3) Shooting an axial view of a compressed sample, and identifying a minimum end surface area and a maximum cross section area of the compressed sample in the axial view by adopting an image identification technology;
4) Respectively extracting boundary information of the minimum end surface area and the maximum cross section area to form a boundary node matrix of the minimum end surface area and a boundary node matrix of the maximum cross section area;
5) Respectively fitting a minimum end face area circle and a maximum cross section area circle according to the boundary node matrix of the minimum end face area and the boundary node matrix of the maximum cross section area, and acquiring the radius of each circle;
6) The coefficient of friction during compression of the cylindrical test piece was calculated according to the following formula:
where μ is the coefficient of friction during compression of the cylindrical sample, R t Radius of the circle of the smallest end surface area, R m Radius of the largest cross-sectional area circle, H is the height of the compressed sample, H 0 Is the initial height, R, of the cylindrical sample 0 Is the initial radius of the cylindrical sample.
Preferably, the cylindrical sample is made of the metal material to be tested according to the specification of metal compression test method with the standard number of GB 7314-1987.
Preferably, the compressed sample is obtained by compressing a cylindrical sample according to the specification in the metal compression test method of standard number GB 7314-1987.

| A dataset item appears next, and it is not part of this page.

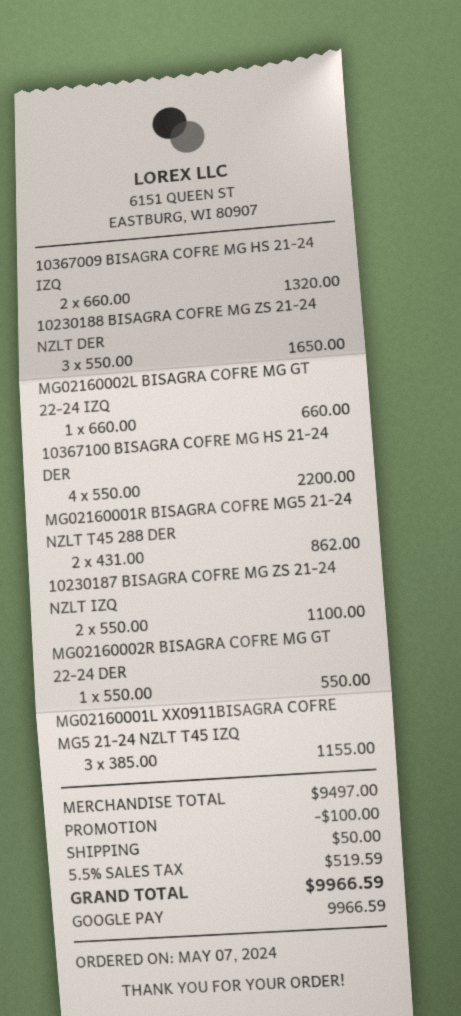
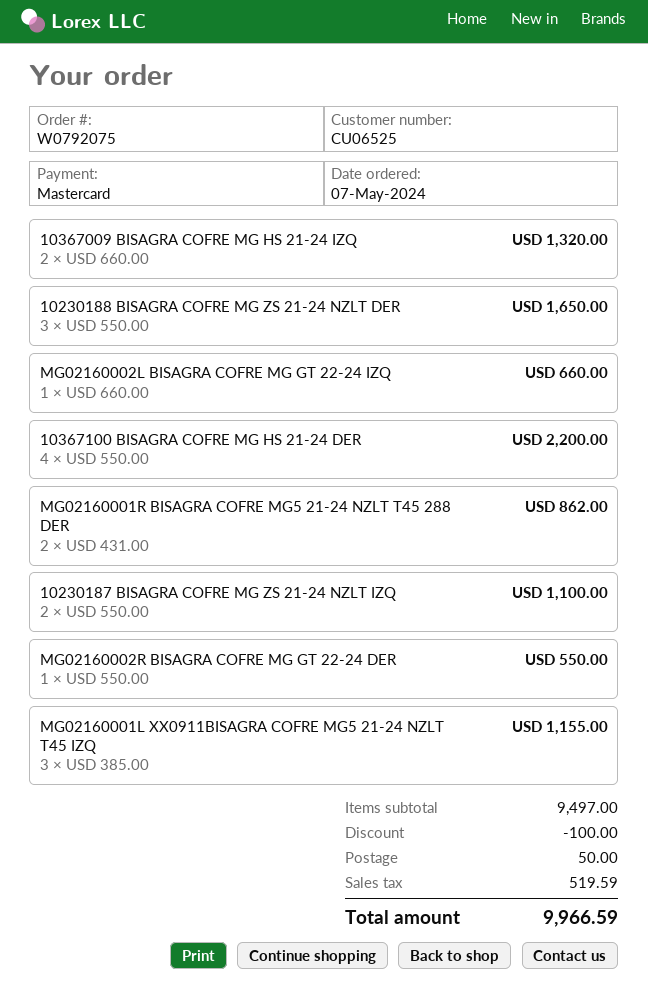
payment method: Google Pay -> Mastercard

Preferably, the process of identifying the axial view of the compressed sample using image recognition techniques is as follows:
3-1) converting the axial view of the shot compressed sample into a gray image, and converting the gray image into a binary image;
3-2) obtaining a maximum cross section threshold value from the binary image by adopting a maximum inter-class variance method, and obtaining a minimum end face threshold value from the binary image by adopting an iterative threshold value method;
3-3) extracting a plurality of pixel points with the gray values of 0 in the binary image according to the maximum cross section threshold value to form a maximum cross section area of the compressed sample;
and 3-4) extracting a plurality of pixel points with the gray values of 0 from the binary image according to the minimum end face threshold value to form a minimum end face area of the compressed sample.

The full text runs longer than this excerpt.